New Tests for Heart Disease and Stroke
Instead of focusing on cholesterol, which is poorly correlated with cardiovascular risk, other medical parameters and laboratory results may provide incentive to clean up your act. Namely, hs-CRP (or highly sensitive C-reactive protein) is much more strongly affiliated than cholesterol, or even lipoprotein A, with cardiovascular disease. Ideally, the CRP number (a marker for inflammation) should be below 2. Most MDs are satisfied with CRP under 3. Coronary artery calcium score (CAC) is another new measure of calcium build-up (an element of plaque), which some cardiologists and internists (and NDs) now offer for risk assessment.
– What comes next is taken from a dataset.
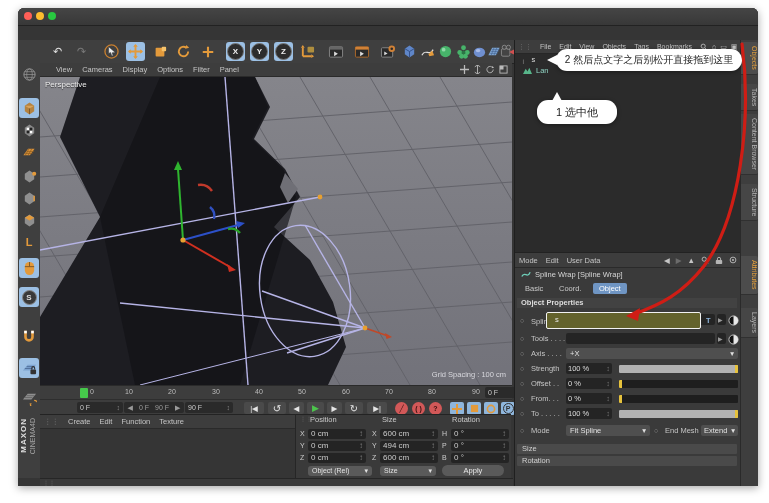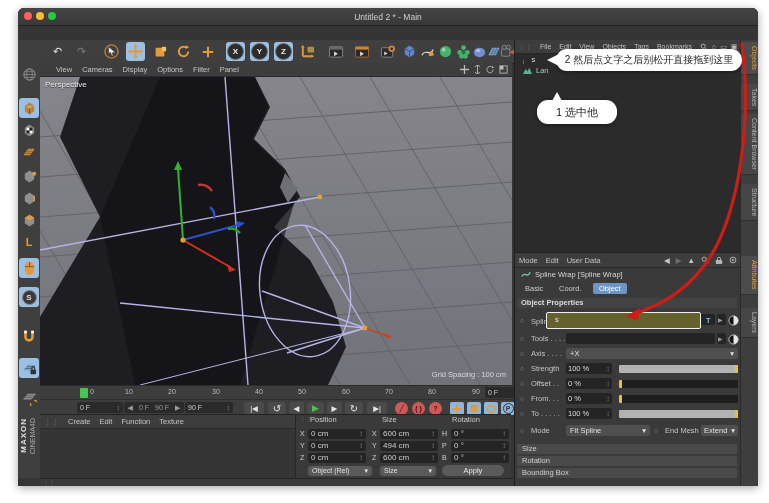"Untitled 2 * - Main" div.abs { html: <div>Untitled 2 * - Main</div> -> none }
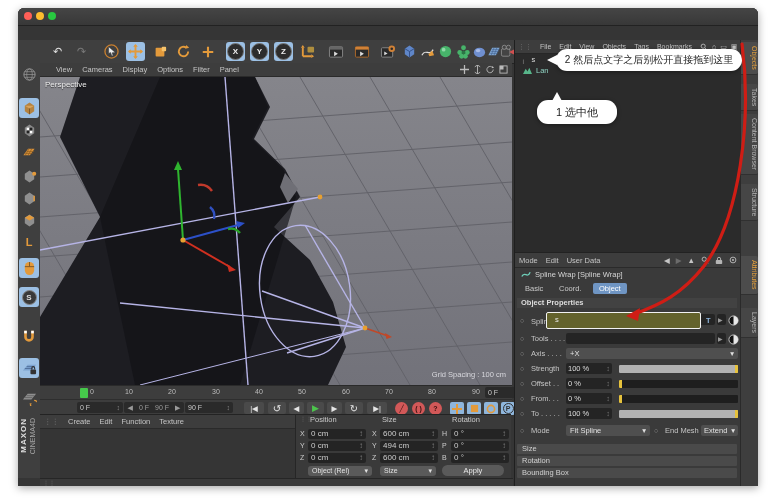"Bounding Box" div.sechdr { html: <div><span>Bounding Box</span></div> -> none }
If you have high cholesterol (closer to 300) and a family history of cardiovascular mortality, consider getting an ultrasound of your carotid doppler, the major artery leading from the heart to the brain. The thickness of the inner wall of this artery should be less than 1 mm. If it is thicker than 1 mm, this generally means the beginning of plaque formation, which leads to narrowing of the artery and reduced blood flow to the brain. Only in this scenario might a statin—short term while you clean up your diet—help to reduce plaque. Personally, however, I’d opt for chelation therapy, which can be done through a holistic practitioner or naturopathic physician. [Editor’s note: see naturopathic.org to find a doctor in your area who performs chelation.]
More Important than Cholesterol Control
Just because your total cholesterol is over 200 (an arbitrary and low-side number), do not assume you are at higher risk for cardiovascular disease. Think of cholesterol as a liquid bandage. When the lining of arteries become damaged (from debris in the bloodstream, often undigested food or indigestible metals or plastics), cholesterol gathers on the roughed-up artery wall in an attempt to smooth the damage. If you don’t address the real problem—insufficient nutrients to repair the day-to-day damage to the artery walls—the artery wall won’t heal, and the cholesterol starts to become thicker layers. That’s how plaque starts.
The problem is not cholesterol, per se. It’s damaged artery walls because you’re not eating enough phytonutrients, notably vitamins C and D, magnesium, zinc, selenium, and the broad range of healing pigments: chlorophyll, bioflavonoids, lycopene, and anthocyanadins. This is why a diet rich in fruits and vegetables is essential. These pigments are the basis for tissue and cell repair. The best way to reduce cardiovascular risk is to prevent irritation and then inflammation in the heart and vascular tissues. Eat your fruits and veggies, and avoid fried foods assiduously. Minimize alcohol and don’t smoke.
The Bottom Line?
Cholesterol is not “bad.” It is absolutely essential to human health. If you examine the data, there is no compelling evidence that statins help prevent cardiovascular disease, with the exception of older clinical trials suggesting a benefit for men under 65 who already had a heart attack. This is known, somewhat deceptively, as “secondary benefit.” No evidence of primary or direct benefit from statins exists at all. Period. In particular, there is no evidence that statins improve cardiovascular risk in women.
The emphasis among many cardiologists and MDs on pharmaceuticals for cardiovascular disease “prevention” is actually undermining efforts toward patient education of much more powerful preventive parameters: namely, getting regular physical activity, not smoking, and a following a Mediterranean-style diet. Follow the money. There’s no money in “cure.” The money is in drugs. Especially drugs that people take for the rest of their not-so-healthy lives.